ASSIGNED TASK
The required output is the lines below from the line containing "[57,74,191,116] Standardized Test" to the line containing "[57,1281,191,1323] Standardized Test", inclusive, retyped exactly. No other lines belong in it.

(PROVIDED RECORDS Opens)

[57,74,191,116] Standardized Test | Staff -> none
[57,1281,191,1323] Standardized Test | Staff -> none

(PROVIDED RECORDS Closes)
(PROVIDED RECORDS Opens)

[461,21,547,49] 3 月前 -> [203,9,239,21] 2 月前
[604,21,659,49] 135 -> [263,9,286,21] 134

(PROVIDED RECORDS Closes)
(PROVIDED RECORDS Opens)

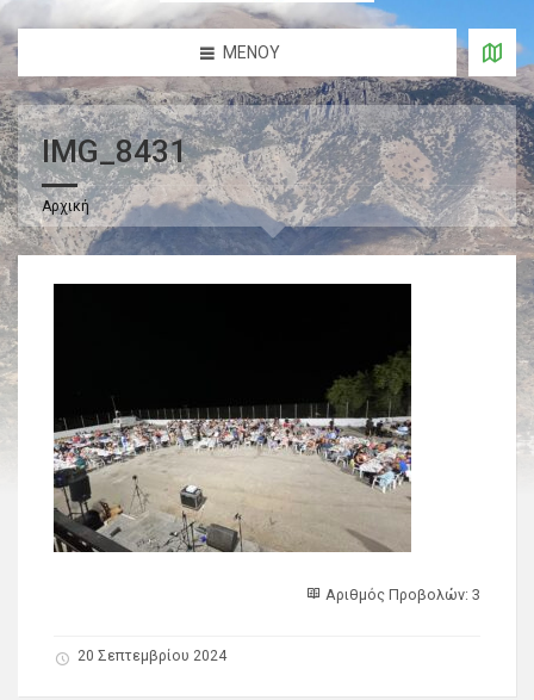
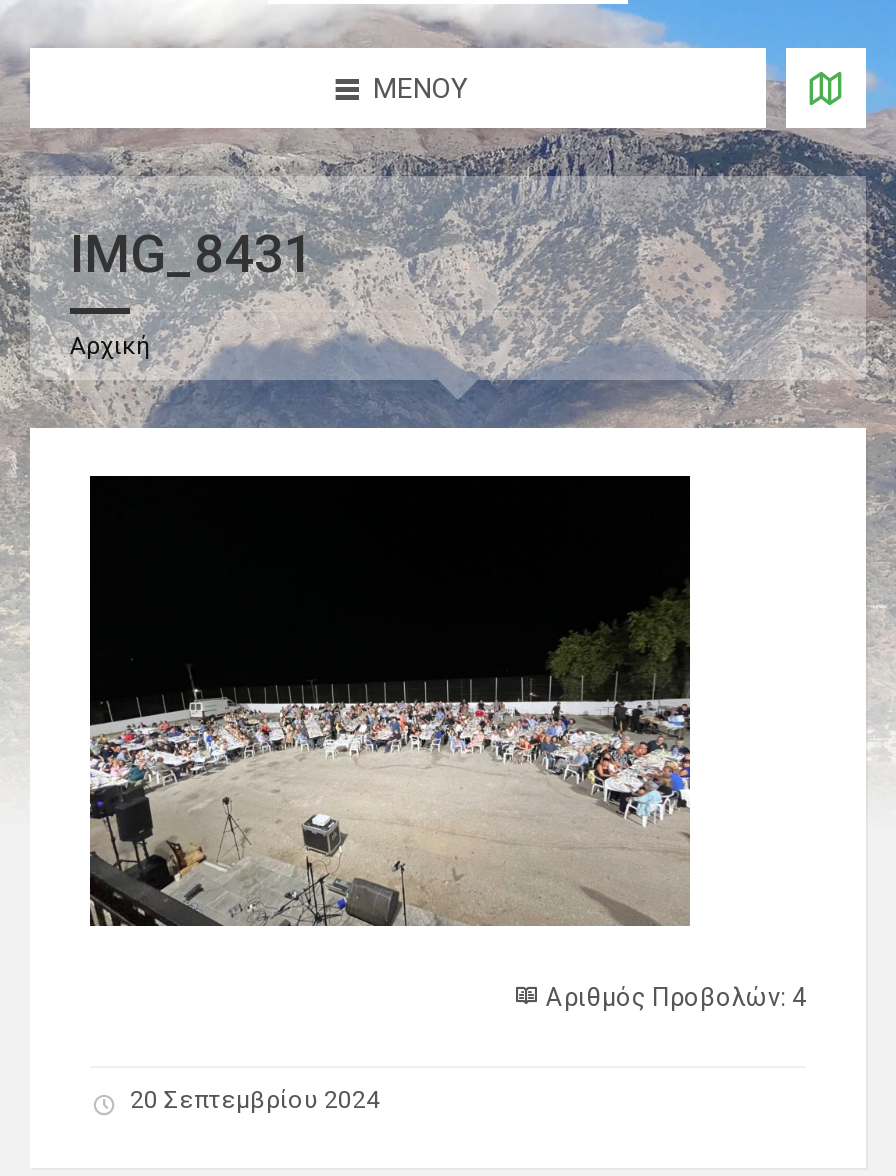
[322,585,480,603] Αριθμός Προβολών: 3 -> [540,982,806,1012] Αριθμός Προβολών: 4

(PROVIDED RECORDS Closes)

REPLY
[57,74,191,116] Standardized Test | Staff -> none
[57,1281,191,1323] Standardized Test | Staff -> none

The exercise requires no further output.